FDA approves country’s first medicine made from marijuana - eplanit
https://www.statnews.com/2018/06/25/fda-approves-countrys-first-medicine-made-from-marijuana
======
stephengillie
CBD has a theraputic component whose benefits are still being explored.

> _The drug, GW Pharmaceuticals’ Epidiolex, is made of cannabidiol, or CBD, a
> component of marijuana that does not give users a high. It is given as an
> oil, and in clinical trials, it was shown to reduce the number of seizures
> by about 40 percent in patients with Dravet or Lennox-Gastaut syndromes._

Another hurdle is an upcoming DEA review:

> _Before GW can market Epidiolex, though, the Drug Enforcement Administration
> will have to reclassify CBD, which in this case, because it comes from
> marijuana, is considered a Schedule I drug, meaning it has no medical value
> and a high risk of abuse. The agency is expected to do so within 90 days._

This decision could indicate the long-term future of cannabis research and
medical use.

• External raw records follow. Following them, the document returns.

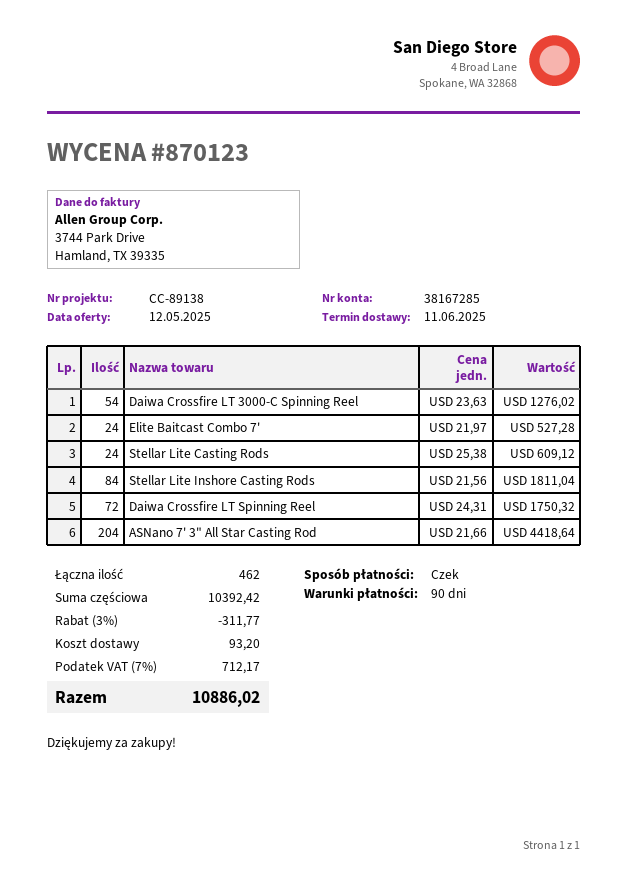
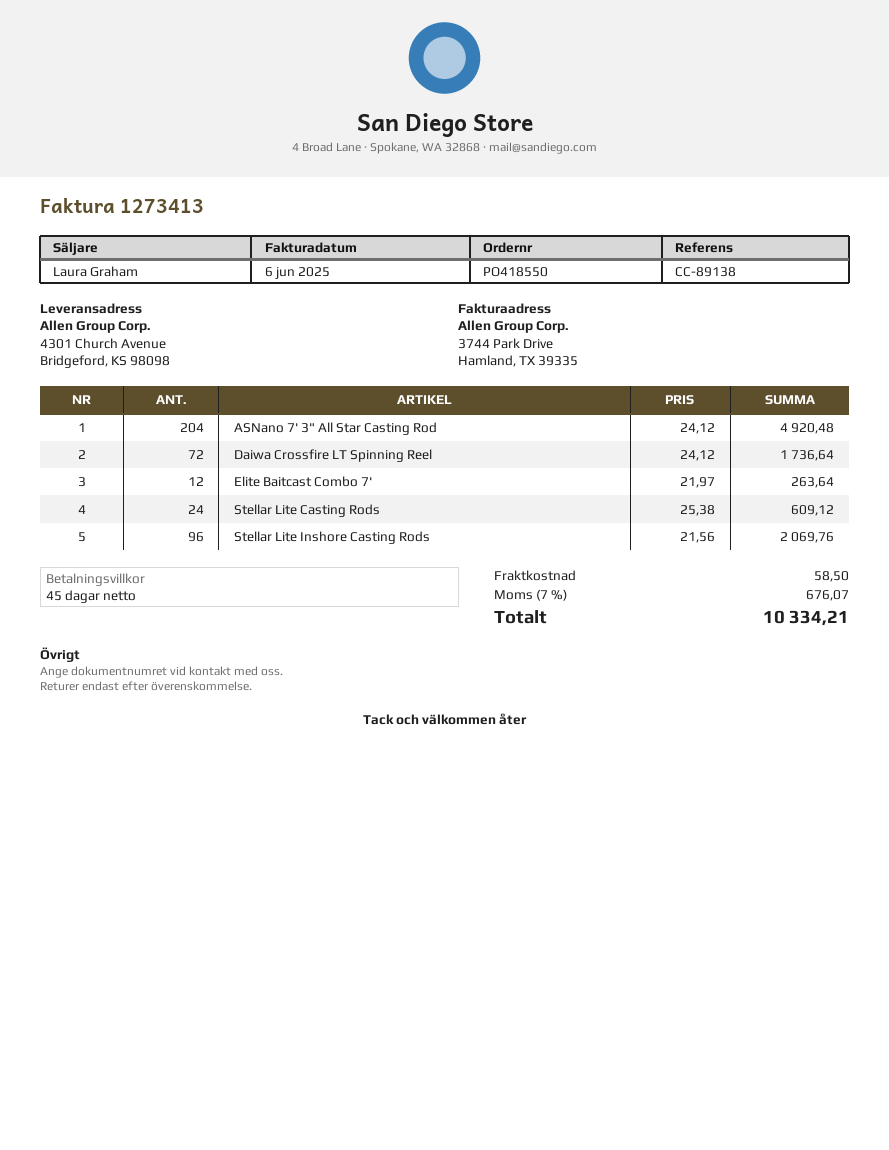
payment terms: 90 days -> 45 days
Daiwa Crossfire LT 3000-C Spinning Reel: 54 x 23.63 = 1276.02 -> none
Elite Baitcast Combo 7': 24 x 21.97 = 527.28 -> 12 x 21.97 = 263.64
Stellar Lite Inshore Casting Rods: 84 x 21.56 = 1811.04 -> 96 x 21.56 = 2069.76
Daiwa Crossfire LT Spinning Reel: 72 x 24.31 = 1750.32 -> 72 x 24.12 = 1736.64
ASNano 7' 3" All Star Casting Rod: 204 x 21.66 = 4418.64 -> 204 x 24.12 = 4920.48
discount: 3% = 311.77 -> none
shipping: 93.20 -> 58.50
tax: 7% = 712.17 -> 7% = 676.07
total: 10886.02 -> 10334.21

If this is approved, likely similar projects could be approved.
However a denial would signal that such research may not be viable for several
years.

They're using their own high-CBD, low-THC strain:

> _Although Epidiolex was only approved for the two specific conditions,
> analysts expect doctors to prescribe it off label for a variety of epileptic
> diseases. It comes from a proprietary strain of cannabis grown by GW that
> has been bred to have high levels of CBD and low levels of THC, the
> component that does make people high._

Cannabis has largely been bred to have stronger and stronger effects over
time. THC and CBD have effects that cancel each other out, so part of the
stronger effect comes from the increase of THC content, and another part comes
from the decrease of CBD content. Legalization has brought support for CBD-
dominant varieties, and some cannabis stores in WA State have occasional CBD
sales when their THC supplies get low.